Le palier 1 est consacré à la matière sonore de la langue. Ce qui signifie travailler simultanément sur les unités segmentales -voyelles et consonnes- et suprasegmentales -rythme et intonation-.
le palier 2, synchrone au palier 1, convoque la gestualité. Que le phonéticien doit envisager à trois niveaux:
- la gestualité phonogène génère les mouvements articulatoires produisant les sons de parole; elle est aussi reliée aux phénomènes physiologiques de tension et de relâchement;
- la gestualité co-verbale est nécessairement associée à la parole. Quand on parle, on produit naturellement des gestes -tête, mains, tronc- réalisés en même temps que des mouvements rythmico-intonatifs;
- la gestualité communicative se compose de gestes divers -déictiques, quasi-linguistiques…-;
la palier 3 est celui de l’oralité. J’y distingue les deux concepts abondamment utilisés en didactique de communication et d’interaction. En opérant le distinguo suivant:
la communication renvoie aux aspects psychologiques et techniques de l’oralité:
- rôle et statut des acteurs
- cadre spatio-temporel de la situation de communication
- conditions de l’échange: en face à face, à distance, en différé, par quel média, etc.
l’interaction concerne les aspects sociaux et cognitifs. D’où les liens avec la culture.
Le palier 4 est celui de la culture qui imprègne les 3 autres cercles:
- un geste articulatoire est culturel: /i/ présente des différences si on compare les manières de le réaliser d’un Français, d’un Espagnol ou d’un Anglais, par exemple;
- le rythme et l’intonation diffèrent d’une langue à une autre. Et introduisent des nuances de sens échappant complètement à l’apprenant d’une L2.
- la gestualité communicative n’est pas identique d’une culture à l’autre, loin s’en faut. Certains gestes sont communs à deux cultures données, un geste appartenant à une culture peut ne rien signifier dans une autre ou bien avoir un sens très différent. D’où risques d’incompréhension et/ou de « bavures » culturelles dans la communication et l’interaction.

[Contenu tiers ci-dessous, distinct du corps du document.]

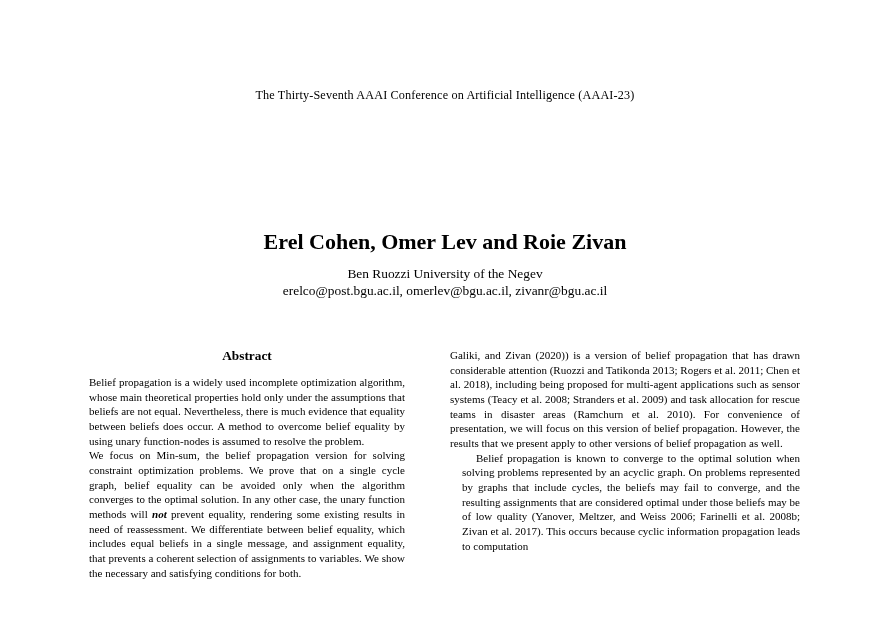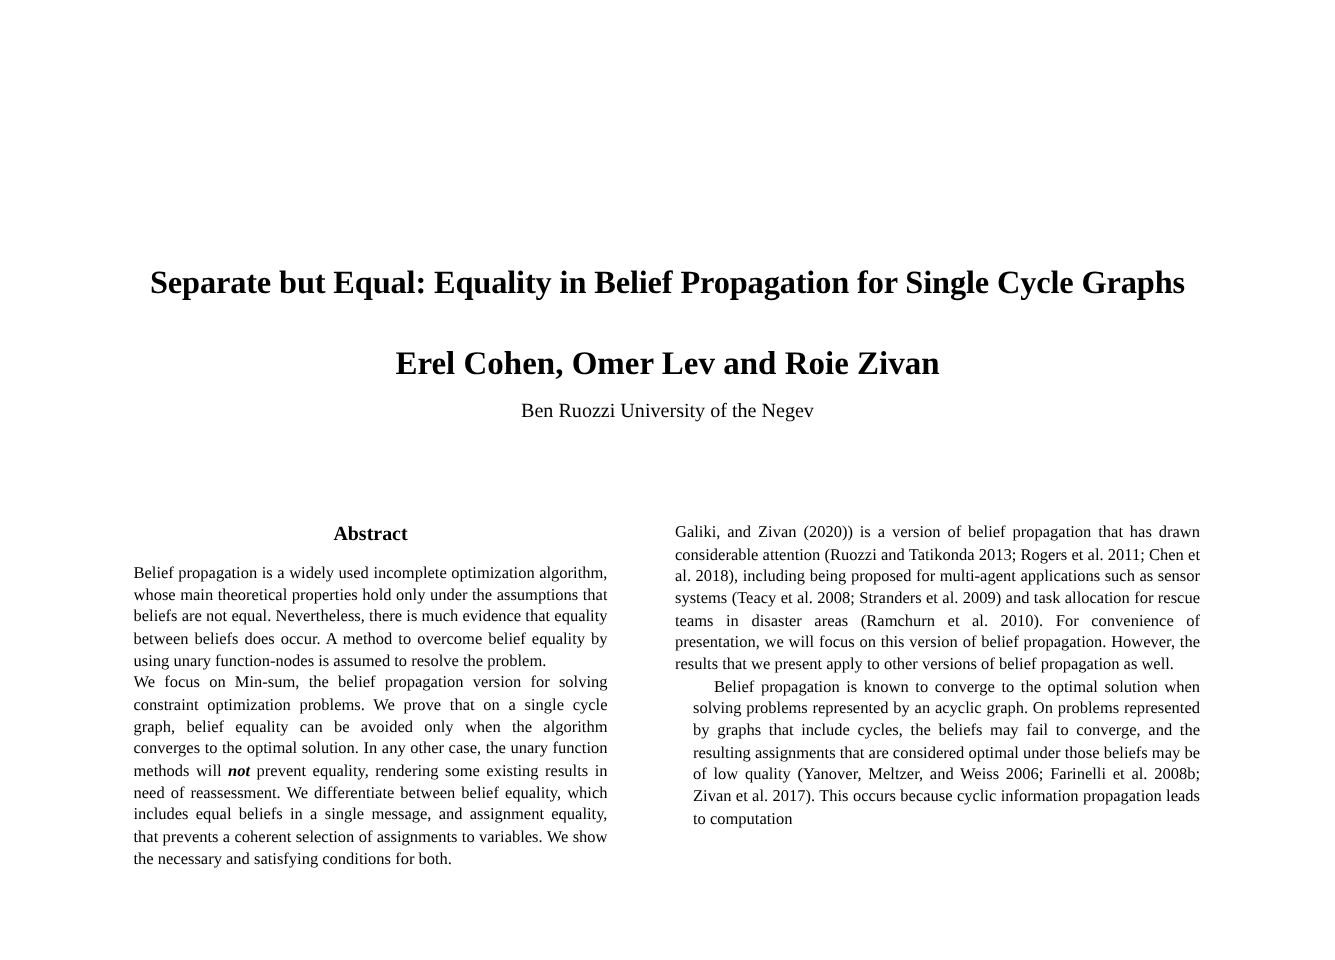"The Thirty-Seventh AAAI Conference on" div.venue-header { html: none -> <div>The Thirty-Seventh AAAI Conference on Artificial Intelligence (AAAI-23)</div> }
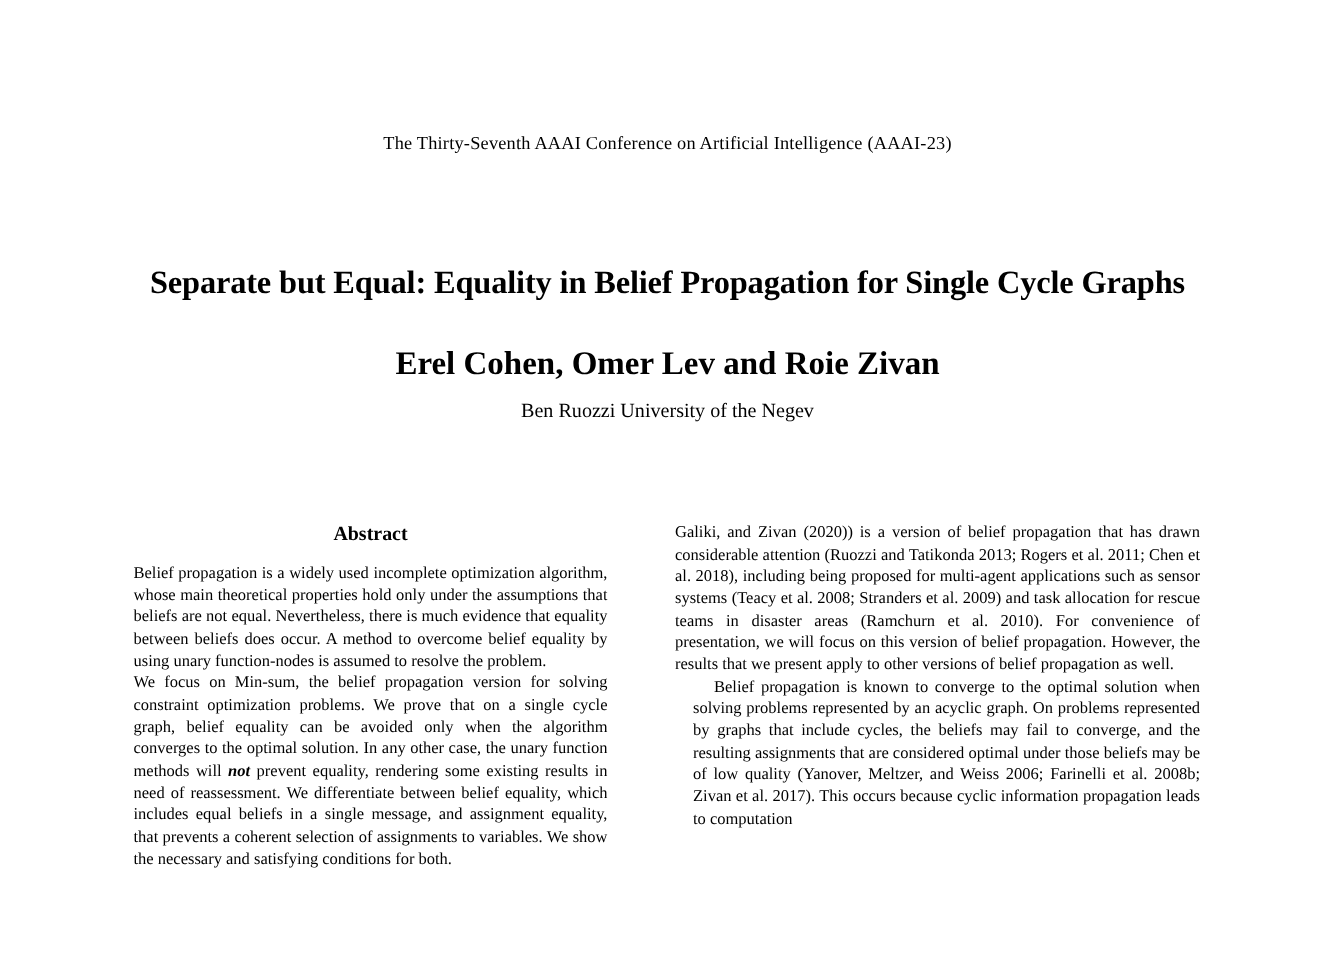"Separate but Equal: Equality in" div.title-block { html: <div> <h1>Separate but Equal: Equality in Belief Propagation for Single Cycle Graphs</h1> </div> -> none }
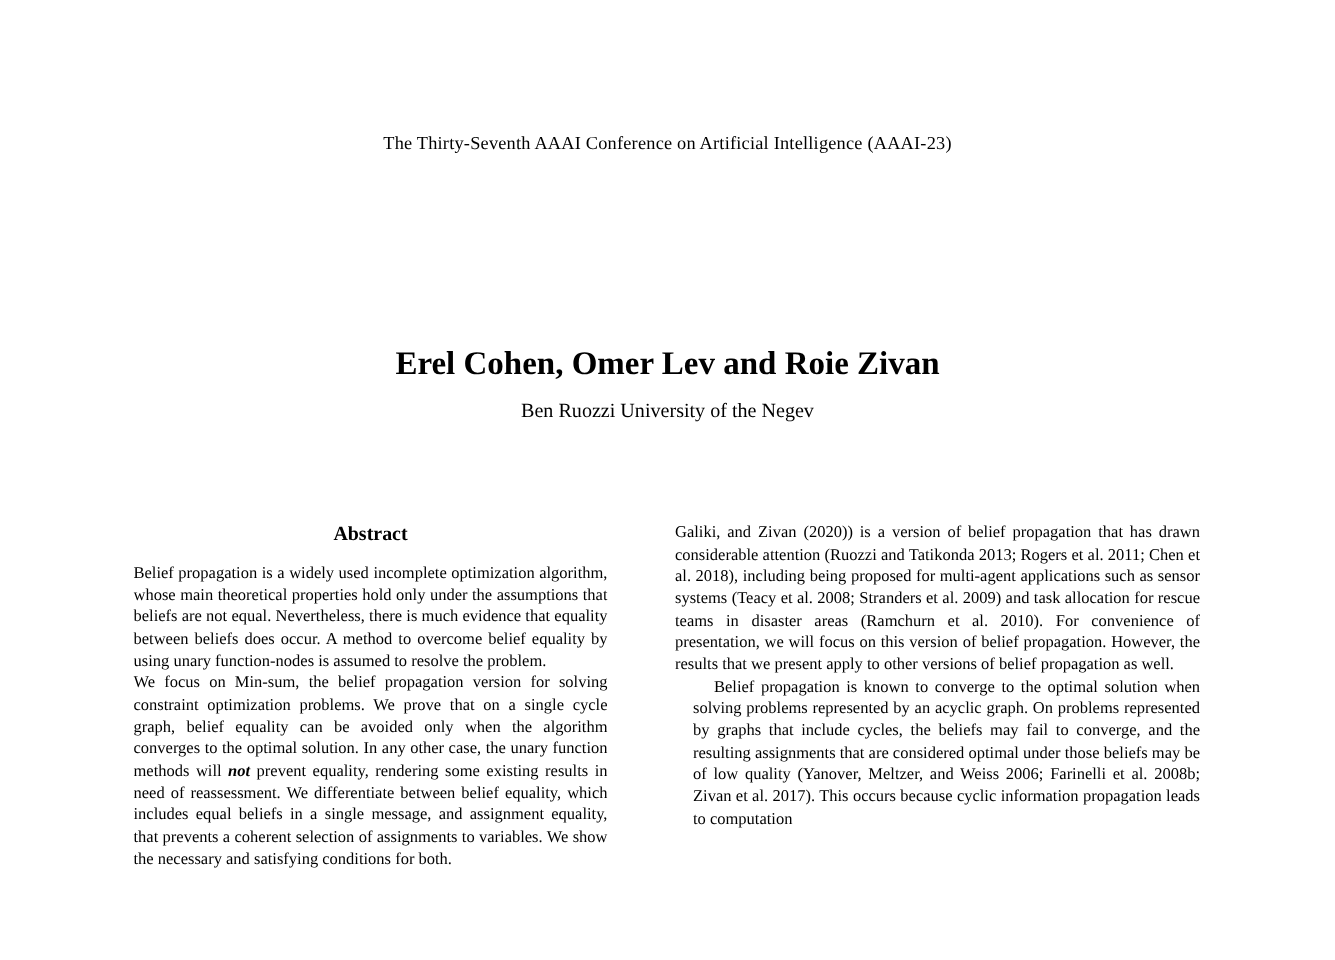"erelco@post.bgu.ac.il," div.emails { html: none -> <div>erelco@post.bgu.ac.il, omerlev@bgu.ac.il, zivanr@bgu.ac.il</div> }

Envisager la phonétique corrective dans le cadre de l’oralité revient à lui donner une autre dimension:
- la phonétique corrective devient en quelque sorte une phonétique holistique. Tous les canaux de réception et de production de l’apprenant sont sollicités, et non plus prioritairement les modalités auditive et articulatoire;
- le sens est omniprésent dans chacun des paliers évoqués. On ne travaille plus la phonétique pour elle-même, pour simplement améliorer sa prononciation. Désormais, on intègre la phonétique comme partie prenante des outils participant de l’élaboration de la signification.
Le programme ainsi esquissé est nettement plus ambitieux. Il est également plus réaliste car replaçant la phonétique en contexte. Toutefois, si sur le plan des intentions les propositions énoncées dans cet article vont dans le bon sens, il reste à les appliquer dans la classe. Et le travail de « pédagogisation » est loin d’être évident tant les paramètres à gérer sont nombreux avec, en plus, une part importante d’improvisation et d’imprévisibilité due à la nature même de l’oralité.
Dans tous les cas, que de blé à moudre pour les phonéticiens didacticiens et les profs passionnées par ces questions!